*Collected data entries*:
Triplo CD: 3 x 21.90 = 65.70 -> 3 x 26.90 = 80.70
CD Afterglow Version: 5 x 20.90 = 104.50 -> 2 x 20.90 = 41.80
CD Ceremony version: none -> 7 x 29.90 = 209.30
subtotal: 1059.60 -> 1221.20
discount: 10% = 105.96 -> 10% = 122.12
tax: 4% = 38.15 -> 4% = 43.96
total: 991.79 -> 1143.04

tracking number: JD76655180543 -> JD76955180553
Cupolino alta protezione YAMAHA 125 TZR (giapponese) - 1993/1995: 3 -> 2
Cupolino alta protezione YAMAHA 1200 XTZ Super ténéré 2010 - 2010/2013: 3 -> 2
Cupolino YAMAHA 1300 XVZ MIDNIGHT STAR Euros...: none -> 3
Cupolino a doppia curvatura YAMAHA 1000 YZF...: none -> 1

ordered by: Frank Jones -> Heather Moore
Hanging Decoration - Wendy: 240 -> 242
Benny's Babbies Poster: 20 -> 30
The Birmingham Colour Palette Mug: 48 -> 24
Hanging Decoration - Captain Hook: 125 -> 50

*WHAT IS EXPECTED*:
Extract exactly the lines between the line containing "ordered by: Frank Jones -> Heather Moore" and the end of the data, including both.

*ANSWER FOR THIS EXERCISE*:
ordered by: Frank Jones -> Heather Moore
Hanging Decoration - Wendy: 240 -> 242
Benny's Babbies Poster: 20 -> 30
The Birmingham Colour Palette Mug: 48 -> 24
Hanging Decoration - Captain Hook: 125 -> 50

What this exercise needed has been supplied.